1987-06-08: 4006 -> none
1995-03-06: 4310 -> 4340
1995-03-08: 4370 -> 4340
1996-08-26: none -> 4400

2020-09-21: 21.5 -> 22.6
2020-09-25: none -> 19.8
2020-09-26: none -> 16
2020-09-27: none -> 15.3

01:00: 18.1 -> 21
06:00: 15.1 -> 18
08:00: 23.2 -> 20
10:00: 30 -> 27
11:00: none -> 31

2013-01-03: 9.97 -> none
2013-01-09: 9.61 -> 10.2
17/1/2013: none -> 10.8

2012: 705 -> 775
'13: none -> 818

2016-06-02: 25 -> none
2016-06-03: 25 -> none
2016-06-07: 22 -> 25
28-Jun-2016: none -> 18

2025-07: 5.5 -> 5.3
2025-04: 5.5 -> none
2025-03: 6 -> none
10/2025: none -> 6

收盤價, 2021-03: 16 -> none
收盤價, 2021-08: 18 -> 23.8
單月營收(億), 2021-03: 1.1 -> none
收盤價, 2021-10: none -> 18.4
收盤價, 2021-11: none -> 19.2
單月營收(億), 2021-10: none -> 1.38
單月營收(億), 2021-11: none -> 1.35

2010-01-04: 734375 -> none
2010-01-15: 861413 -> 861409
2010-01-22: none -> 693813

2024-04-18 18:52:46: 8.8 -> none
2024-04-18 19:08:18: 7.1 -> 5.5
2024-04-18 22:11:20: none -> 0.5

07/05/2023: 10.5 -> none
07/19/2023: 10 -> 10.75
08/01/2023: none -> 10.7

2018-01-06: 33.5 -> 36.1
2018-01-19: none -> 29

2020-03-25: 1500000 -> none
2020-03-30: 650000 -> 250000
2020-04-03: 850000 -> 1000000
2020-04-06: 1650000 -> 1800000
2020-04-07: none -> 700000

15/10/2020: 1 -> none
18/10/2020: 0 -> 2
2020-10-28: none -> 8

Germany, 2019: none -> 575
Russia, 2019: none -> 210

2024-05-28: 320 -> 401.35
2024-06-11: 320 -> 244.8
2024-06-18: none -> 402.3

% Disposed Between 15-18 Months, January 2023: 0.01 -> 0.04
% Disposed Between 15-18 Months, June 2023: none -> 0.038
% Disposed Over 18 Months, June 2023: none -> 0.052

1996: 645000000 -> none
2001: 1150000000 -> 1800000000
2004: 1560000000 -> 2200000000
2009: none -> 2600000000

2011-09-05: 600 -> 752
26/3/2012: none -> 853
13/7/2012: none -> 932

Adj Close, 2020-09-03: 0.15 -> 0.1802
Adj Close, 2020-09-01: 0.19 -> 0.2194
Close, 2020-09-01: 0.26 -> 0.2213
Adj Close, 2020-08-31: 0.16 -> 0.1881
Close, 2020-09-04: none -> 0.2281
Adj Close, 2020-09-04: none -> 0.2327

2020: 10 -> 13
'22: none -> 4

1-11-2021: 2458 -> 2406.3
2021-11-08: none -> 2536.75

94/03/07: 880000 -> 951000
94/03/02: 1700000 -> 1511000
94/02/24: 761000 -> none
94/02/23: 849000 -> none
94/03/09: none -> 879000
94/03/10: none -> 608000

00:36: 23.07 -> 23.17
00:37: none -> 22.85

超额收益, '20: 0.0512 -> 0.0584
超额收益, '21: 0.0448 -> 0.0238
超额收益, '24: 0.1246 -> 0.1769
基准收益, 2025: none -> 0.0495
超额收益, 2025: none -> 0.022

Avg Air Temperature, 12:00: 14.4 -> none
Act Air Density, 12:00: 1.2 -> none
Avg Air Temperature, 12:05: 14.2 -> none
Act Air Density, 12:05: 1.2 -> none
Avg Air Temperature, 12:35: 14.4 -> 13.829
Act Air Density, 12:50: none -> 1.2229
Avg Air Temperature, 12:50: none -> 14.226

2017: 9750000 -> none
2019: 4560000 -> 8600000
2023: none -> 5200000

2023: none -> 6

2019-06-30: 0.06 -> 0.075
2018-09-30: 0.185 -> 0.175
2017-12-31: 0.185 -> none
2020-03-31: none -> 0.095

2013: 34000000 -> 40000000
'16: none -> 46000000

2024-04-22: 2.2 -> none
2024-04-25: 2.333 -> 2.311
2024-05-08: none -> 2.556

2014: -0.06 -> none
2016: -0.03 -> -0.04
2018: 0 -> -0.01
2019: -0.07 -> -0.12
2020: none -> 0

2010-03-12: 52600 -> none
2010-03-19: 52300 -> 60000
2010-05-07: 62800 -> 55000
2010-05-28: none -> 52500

> _EXERCISE_: An exact restatement of the data above is required.

> _WRITTEN REPLY_:
1987-06-08: 4006 -> none
1995-03-06: 4310 -> 4340
1995-03-08: 4370 -> 4340
1996-08-26: none -> 4400

2020-09-21: 21.5 -> 22.6
2020-09-25: none -> 19.8
2020-09-26: none -> 16
2020-09-27: none -> 15.3

01:00: 18.1 -> 21
06:00: 15.1 -> 18
08:00: 23.2 -> 20
10:00: 30 -> 27
11:00: none -> 31

2013-01-03: 9.97 -> none
2013-01-09: 9.61 -> 10.2
17/1/2013: none -> 10.8

2012: 705 -> 775
'13: none -> 818

2016-06-02: 25 -> none
2016-06-03: 25 -> none
2016-06-07: 22 -> 25
28-Jun-2016: none -> 18

2025-07: 5.5 -> 5.3
2025-04: 5.5 -> none
2025-03: 6 -> none
10/2025: none -> 6

收盤價, 2021-03: 16 -> none
收盤價, 2021-08: 18 -> 23.8
單月營收(億), 2021-03: 1.1 -> none
收盤價, 2021-10: none -> 18.4
收盤價, 2021-11: none -> 19.2
單月營收(億), 2021-10: none -> 1.38
單月營收(億), 2021-11: none -> 1.35

2010-01-04: 734375 -> none
2010-01-15: 861413 -> 861409
2010-01-22: none -> 693813

2024-04-18 18:52:46: 8.8 -> none
2024-04-18 19:08:18: 7.1 -> 5.5
2024-04-18 22:11:20: none -> 0.5

07/05/2023: 10.5 -> none
07/19/2023: 10 -> 10.75
08/01/2023: none -> 10.7

2018-01-06: 33.5 -> 36.1
2018-01-19: none -> 29

2020-03-25: 1500000 -> none
2020-03-30: 650000 -> 250000
2020-04-03: 850000 -> 1000000
2020-04-06: 1650000 -> 1800000
2020-04-07: none -> 700000

15/10/2020: 1 -> none
18/10/2020: 0 -> 2
2020-10-28: none -> 8

Germany, 2019: none -> 575
Russia, 2019: none -> 210

2024-05-28: 320 -> 401.35
2024-06-11: 320 -> 244.8
2024-06-18: none -> 402.3

% Disposed Between 15-18 Months, January 2023: 0.01 -> 0.04
% Disposed Between 15-18 Months, June 2023: none -> 0.038
% Disposed Over 18 Months, June 2023: none -> 0.052

1996: 645000000 -> none
2001: 1150000000 -> 1800000000
2004: 1560000000 -> 2200000000
2009: none -> 2600000000

2011-09-05: 600 -> 752
26/3/2012: none -> 853
13/7/2012: none -> 932

Adj Close, 2020-09-03: 0.15 -> 0.1802
Adj Close, 2020-09-01: 0.19 -> 0.2194
Close, 2020-09-01: 0.26 -> 0.2213
Adj Close, 2020-08-31: 0.16 -> 0.1881
Close, 2020-09-04: none -> 0.2281
Adj Close, 2020-09-04: none -> 0.2327

2020: 10 -> 13
'22: none -> 4

1-11-2021: 2458 -> 2406.3
2021-11-08: none -> 2536.75

94/03/07: 880000 -> 951000
94/03/02: 1700000 -> 1511000
94/02/24: 761000 -> none
94/02/23: 849000 -> none
94/03/09: none -> 879000
94/03/10: none -> 608000

00:36: 23.07 -> 23.17
00:37: none -> 22.85

超额收益, '20: 0.0512 -> 0.0584
超额收益, '21: 0.0448 -> 0.0238
超额收益, '24: 0.1246 -> 0.1769
基准收益, 2025: none -> 0.0495
超额收益, 2025: none -> 0.022

Avg Air Temperature, 12:00: 14.4 -> none
Act Air Density, 12:00: 1.2 -> none
Avg Air Temperature, 12:05: 14.2 -> none
Act Air Density, 12:05: 1.2 -> none
Avg Air Temperature, 12:35: 14.4 -> 13.829
Act Air Density, 12:50: none -> 1.2229
Avg Air Temperature, 12:50: none -> 14.226

2017: 9750000 -> none
2019: 4560000 -> 8600000
2023: none -> 5200000

2023: none -> 6

2019-06-30: 0.06 -> 0.075
2018-09-30: 0.185 -> 0.175
2017-12-31: 0.185 -> none
2020-03-31: none -> 0.095

2013: 34000000 -> 40000000
'16: none -> 46000000

2024-04-22: 2.2 -> none
2024-04-25: 2.333 -> 2.311
2024-05-08: none -> 2.556

2014: -0.06 -> none
2016: -0.03 -> -0.04
2018: 0 -> -0.01
2019: -0.07 -> -0.12
2020: none -> 0

2010-03-12: 52600 -> none
2010-03-19: 52300 -> 60000
2010-05-07: 62800 -> 55000
2010-05-28: none -> 52500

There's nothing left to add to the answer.